If the novel has one fault, it may be that there are too many threads in the plot, and, as a result of the focus on hedge fund owner John Veals and would-be terrorist Hassan al Rashid, some characters get shorted. I wanted to know more about Jenni Fortune, the book-loving tube conductor who is addicted to an online role-playing game, and her blooming romance with barrister Gabriel Northwood; Gabriel's schizophrenic brother Adam; the senior al-Rashids; Spike, the Polish soccer player, and his girlfriend, Olya, who poses for online porn.

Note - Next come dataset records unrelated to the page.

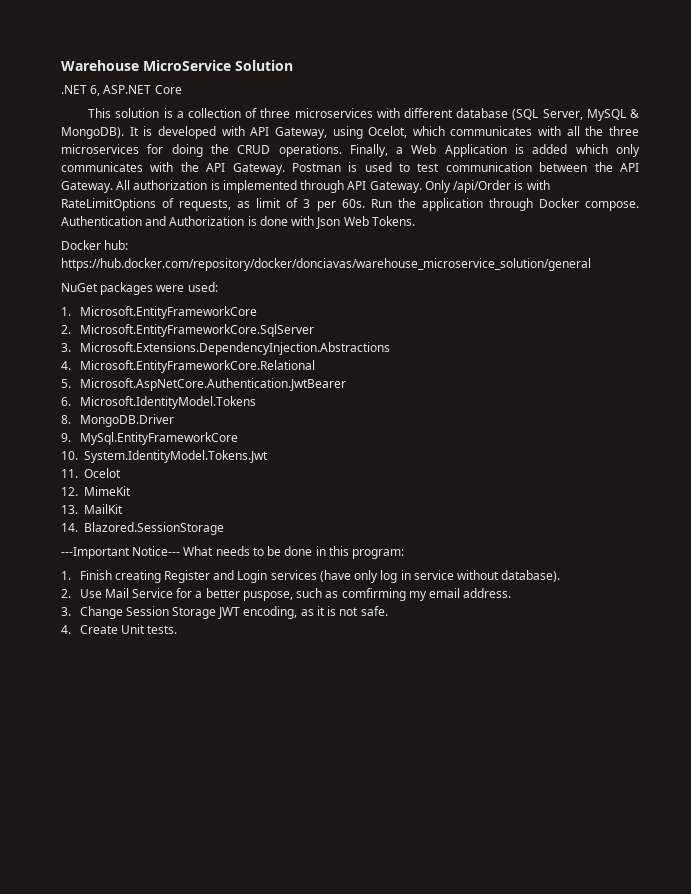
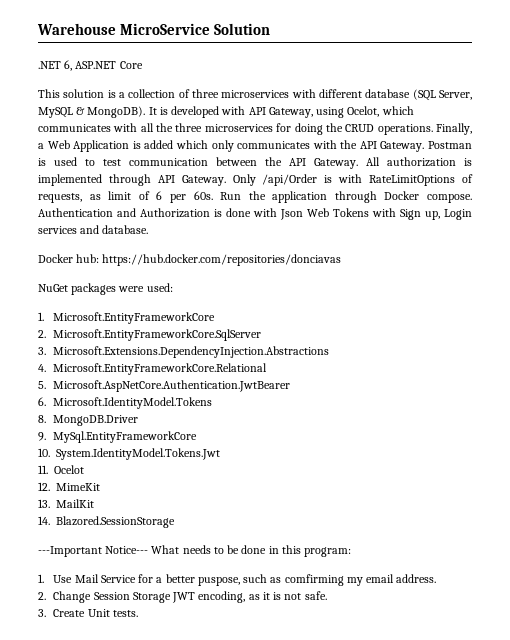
- Only /api/Order is with RateLimitOptions of requests, as limit of 3 per 60s.
+ Only /api/Order is with RateLimitOptions of requests, as limit of 6 per 60s.
- Authentication and Authorization is done with Json Web Tokens.
+ Authentication and Authorization is done with Json Web Tokens with Sign up, Login services and database.
- Docker hub: https://hub.docker.com/repository/docker/donciavas/warehouse_microservice_solution/general
+ Docker hub: https://hub.docker.com/repositories/donciavas
- 1. Finish creating Register and Login services (have only log in service without database).
- 2. Use Mail Service for a better puspose, such as comfirming my email address.
+ 1. Use Mail Service for a better puspose, such as comfirming my email address.
- 3. Change Session Storage JWT encoding, as it is not safe.
+ 2. Change Session Storage JWT encoding, as it is not safe.
- 4. Create Unit tests.
+ 3. Create Unit tests.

The novel runs the reader through the full emotional gamut. Perhaps the most satisfying moments for me were those that reflect on books, reading, academia, and the world of competitive literary prizes. Faulks is at his satirical best here. As an educator, I was particularly amused by a small incident, the book reviewer R. Tantor being hired (undercover, of course) by a school to write comments on students' papers, a way of appeasing the parents who complained that the teachers themselves couldn't even spell. And I was highly amused by Trantor's observation that technology has managed to make ignorance not only acceptable but an asset. He's a cranky old bird who gets his comeuppance in the end but his perceptions are often right on target.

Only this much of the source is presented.